> Task to carry out: The lines to reproduce from the material below are those from the one containing "Boxenschild Brentano: none" through the one containing "subtotal: 250.00 -> 266.00", both included; write them out exactly and add nothing.

━━━━━ Records to process

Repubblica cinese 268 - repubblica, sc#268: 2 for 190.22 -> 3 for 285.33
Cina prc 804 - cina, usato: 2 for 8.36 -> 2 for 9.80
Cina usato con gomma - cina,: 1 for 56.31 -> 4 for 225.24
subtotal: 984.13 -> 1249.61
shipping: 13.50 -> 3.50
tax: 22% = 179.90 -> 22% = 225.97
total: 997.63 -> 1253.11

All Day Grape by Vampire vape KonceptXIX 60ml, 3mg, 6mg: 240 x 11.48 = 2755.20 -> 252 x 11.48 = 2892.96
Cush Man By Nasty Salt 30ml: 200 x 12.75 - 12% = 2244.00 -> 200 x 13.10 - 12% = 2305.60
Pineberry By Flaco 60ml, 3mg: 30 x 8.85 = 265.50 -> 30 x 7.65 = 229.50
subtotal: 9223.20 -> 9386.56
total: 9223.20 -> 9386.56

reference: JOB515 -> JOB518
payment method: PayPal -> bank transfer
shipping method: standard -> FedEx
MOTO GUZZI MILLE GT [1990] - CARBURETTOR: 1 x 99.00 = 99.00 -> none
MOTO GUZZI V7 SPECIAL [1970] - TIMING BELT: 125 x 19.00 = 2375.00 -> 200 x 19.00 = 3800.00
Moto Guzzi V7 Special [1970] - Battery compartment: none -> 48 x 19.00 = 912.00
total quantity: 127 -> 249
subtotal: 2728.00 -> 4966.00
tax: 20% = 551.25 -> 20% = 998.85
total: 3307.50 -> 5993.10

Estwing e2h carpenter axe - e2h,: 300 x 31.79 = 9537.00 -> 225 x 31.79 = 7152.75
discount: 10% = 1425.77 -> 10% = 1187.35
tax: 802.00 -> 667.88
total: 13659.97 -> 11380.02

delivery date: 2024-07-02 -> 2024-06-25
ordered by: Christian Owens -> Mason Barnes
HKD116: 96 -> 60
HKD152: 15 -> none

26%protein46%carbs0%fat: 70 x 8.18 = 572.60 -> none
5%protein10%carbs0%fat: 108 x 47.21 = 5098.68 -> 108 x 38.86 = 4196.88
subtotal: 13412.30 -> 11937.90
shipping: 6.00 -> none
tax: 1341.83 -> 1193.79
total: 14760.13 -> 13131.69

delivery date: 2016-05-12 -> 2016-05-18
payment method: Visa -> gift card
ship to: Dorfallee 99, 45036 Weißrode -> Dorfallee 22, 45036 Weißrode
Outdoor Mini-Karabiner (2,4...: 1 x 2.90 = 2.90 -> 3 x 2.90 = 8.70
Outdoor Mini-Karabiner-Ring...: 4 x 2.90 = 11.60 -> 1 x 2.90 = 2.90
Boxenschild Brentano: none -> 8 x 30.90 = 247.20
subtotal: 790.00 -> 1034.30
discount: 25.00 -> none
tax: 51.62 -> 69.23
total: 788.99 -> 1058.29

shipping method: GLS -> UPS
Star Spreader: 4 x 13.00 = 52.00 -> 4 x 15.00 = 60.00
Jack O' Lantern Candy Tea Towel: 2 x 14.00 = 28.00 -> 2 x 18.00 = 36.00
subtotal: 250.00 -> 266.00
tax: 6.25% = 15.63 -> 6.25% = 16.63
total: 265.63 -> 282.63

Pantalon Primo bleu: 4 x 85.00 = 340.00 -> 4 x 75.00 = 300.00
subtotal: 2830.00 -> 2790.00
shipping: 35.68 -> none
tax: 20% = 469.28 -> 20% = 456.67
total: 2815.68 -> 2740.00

━━━━━━━━━━

> Task output:
Boxenschild Brentano: none -> 8 x 30.90 = 247.20
subtotal: 790.00 -> 1034.30
discount: 25.00 -> none
tax: 51.62 -> 69.23
total: 788.99 -> 1058.29

shipping method: GLS -> UPS
Star Spreader: 4 x 13.00 = 52.00 -> 4 x 15.00 = 60.00
Jack O' Lantern Candy Tea Towel: 2 x 14.00 = 28.00 -> 2 x 18.00 = 36.00
subtotal: 250.00 -> 266.00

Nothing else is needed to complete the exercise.